NOTE: The preceding statement assumes Microsoft, in the future, doesn't start randomizing image base addresses without regard to the relevant PE flags in the header or refuse to load these modules altogether. As of the present versions of Windows 10, Windows currently honors images that DO NOT contain IMAGE_DLLCHARACTERISTICS_DYNAMIC_BASE flag, preventing dynamic relocation.
Using a hex editor, a tool like MSVC's editbin, or even your own code, the following modifications should be made to the PE headers of the desired module to set a FIXED base-load address:
-set desired IMAGE_OPTIONAL_HEADER -> ImageBase (e.g. 0x400000)
i.e. editbin.exe /rebase:base=0x400000 <YOUR_MODULE>
-remove the the 0x0040 (DYNAMIC_BASE) bit from the IMAGE_OPTIONAL_HEADER -> DllCharacteristics flags or use editbin:
i.e.: editbin /dynamicbase:no <YOUR_MODULE>
-if not using editbin, you will need to recalculate the header checksum or just leave at zero for any non-driver or start-up Windows service; editbin updates the checksum automatically.
NOTES:
-manually changing the module's base address may require that you walk the .reloc section entries and perform manual fixups for your new base address either statically or at runtime (simulating what the Windows loader does); not doing so could result in crashes. To avoid this hassle, just remove the DYNAMIC_BASE flag and leave the base address the same as when the module was built. Then you still prevent ASLR, even if the original base address doesn't change.
-the editbin version must have come from MSVC 2005 SP1 (8.0.50727.161) to support the /dynamicbase argument; any free modern version of the MSVC C++ toolset's editbin will have this feature; my experience is that the /rebase option might report the cryptic "LNK1175: failed to rebase ; error 487" even for modules without a .reloc section - this ultimately forces you to use a PE editor to change ImgBase.
-The changes above may break embedded digital signature checks or anything that verifies the integrity of the original file since we've modified it.

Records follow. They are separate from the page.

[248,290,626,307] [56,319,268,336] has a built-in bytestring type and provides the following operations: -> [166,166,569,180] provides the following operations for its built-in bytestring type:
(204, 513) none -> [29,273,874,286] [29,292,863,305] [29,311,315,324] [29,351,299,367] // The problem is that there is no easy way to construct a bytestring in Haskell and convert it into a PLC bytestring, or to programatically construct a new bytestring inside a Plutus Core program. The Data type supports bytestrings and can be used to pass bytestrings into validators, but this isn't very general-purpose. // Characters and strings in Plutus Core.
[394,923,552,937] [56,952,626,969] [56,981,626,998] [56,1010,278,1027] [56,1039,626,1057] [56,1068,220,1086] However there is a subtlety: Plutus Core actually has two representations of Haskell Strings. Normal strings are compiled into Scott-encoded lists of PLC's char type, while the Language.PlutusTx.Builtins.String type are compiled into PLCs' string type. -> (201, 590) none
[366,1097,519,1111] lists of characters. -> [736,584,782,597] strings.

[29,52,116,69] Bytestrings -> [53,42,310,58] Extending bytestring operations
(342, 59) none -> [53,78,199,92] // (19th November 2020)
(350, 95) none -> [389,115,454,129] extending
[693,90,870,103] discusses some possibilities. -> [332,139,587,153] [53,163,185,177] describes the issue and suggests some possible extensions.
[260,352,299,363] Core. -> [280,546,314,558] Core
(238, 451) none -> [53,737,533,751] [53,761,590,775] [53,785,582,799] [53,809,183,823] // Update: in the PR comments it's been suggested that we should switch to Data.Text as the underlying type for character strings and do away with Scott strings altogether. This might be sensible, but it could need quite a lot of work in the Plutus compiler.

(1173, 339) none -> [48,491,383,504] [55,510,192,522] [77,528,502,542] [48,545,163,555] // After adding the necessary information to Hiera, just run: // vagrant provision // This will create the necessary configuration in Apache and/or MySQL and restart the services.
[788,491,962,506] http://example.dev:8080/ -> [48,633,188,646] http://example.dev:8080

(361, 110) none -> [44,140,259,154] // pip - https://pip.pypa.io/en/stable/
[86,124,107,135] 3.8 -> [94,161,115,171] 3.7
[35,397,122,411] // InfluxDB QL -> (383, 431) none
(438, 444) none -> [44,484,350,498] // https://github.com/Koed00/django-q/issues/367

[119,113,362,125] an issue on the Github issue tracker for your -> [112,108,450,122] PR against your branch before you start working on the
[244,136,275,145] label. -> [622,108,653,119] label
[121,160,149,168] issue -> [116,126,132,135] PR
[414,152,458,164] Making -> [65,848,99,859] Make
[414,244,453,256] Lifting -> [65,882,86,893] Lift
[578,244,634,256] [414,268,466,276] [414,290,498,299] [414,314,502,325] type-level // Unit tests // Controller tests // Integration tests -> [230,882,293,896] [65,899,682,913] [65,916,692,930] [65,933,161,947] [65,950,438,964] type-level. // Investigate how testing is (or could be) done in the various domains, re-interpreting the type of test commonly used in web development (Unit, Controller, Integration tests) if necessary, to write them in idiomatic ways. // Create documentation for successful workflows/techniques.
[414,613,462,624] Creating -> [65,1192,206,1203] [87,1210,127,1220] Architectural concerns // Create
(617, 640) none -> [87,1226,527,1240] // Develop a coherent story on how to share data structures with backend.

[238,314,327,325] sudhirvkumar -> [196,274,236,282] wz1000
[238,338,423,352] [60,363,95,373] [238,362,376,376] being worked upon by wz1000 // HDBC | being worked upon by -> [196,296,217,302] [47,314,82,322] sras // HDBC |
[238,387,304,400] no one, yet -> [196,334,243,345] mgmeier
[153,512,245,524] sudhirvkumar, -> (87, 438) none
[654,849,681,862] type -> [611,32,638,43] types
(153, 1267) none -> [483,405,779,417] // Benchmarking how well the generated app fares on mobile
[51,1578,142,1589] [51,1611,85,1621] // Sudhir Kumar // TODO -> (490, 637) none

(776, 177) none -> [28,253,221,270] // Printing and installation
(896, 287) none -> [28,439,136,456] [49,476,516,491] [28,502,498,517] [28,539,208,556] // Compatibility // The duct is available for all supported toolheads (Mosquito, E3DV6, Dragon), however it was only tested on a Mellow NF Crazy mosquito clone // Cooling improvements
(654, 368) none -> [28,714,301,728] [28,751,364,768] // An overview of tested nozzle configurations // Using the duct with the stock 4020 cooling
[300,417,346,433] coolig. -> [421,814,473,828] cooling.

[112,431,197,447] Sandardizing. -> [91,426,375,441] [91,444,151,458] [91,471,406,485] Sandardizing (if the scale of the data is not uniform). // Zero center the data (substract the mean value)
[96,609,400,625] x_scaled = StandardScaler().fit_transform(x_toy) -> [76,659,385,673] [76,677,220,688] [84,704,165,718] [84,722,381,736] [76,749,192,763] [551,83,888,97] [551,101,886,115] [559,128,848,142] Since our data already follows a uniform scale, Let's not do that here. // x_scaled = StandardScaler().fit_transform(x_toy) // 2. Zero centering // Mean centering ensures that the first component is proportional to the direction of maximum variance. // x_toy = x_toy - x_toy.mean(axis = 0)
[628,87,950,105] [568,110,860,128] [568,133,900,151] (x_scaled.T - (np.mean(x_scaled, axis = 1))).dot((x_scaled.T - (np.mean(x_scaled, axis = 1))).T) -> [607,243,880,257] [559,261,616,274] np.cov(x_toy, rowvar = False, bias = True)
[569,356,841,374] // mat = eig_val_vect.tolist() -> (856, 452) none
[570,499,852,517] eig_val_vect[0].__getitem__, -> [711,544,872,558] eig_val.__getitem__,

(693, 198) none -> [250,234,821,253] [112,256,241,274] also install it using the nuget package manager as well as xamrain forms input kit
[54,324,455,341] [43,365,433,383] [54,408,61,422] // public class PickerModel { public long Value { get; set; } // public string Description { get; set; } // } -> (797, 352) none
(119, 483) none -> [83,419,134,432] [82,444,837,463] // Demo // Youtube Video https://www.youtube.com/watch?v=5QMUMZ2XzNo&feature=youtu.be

As far as I remember, windows PE loader decides on base loading address(ImageBase in your question) and you cannot select it manually unless you write PE loader yourself.
Starting Windows Vista, windows uses address randomizer for selecting a random base loading address. So it is not like 0x10000000 or 0x00400000 anymore and it changes in every run unless the process is started in special situations like debug mode.

Related

How does Windows handle multiple DLLs loaded in memory without position independent code?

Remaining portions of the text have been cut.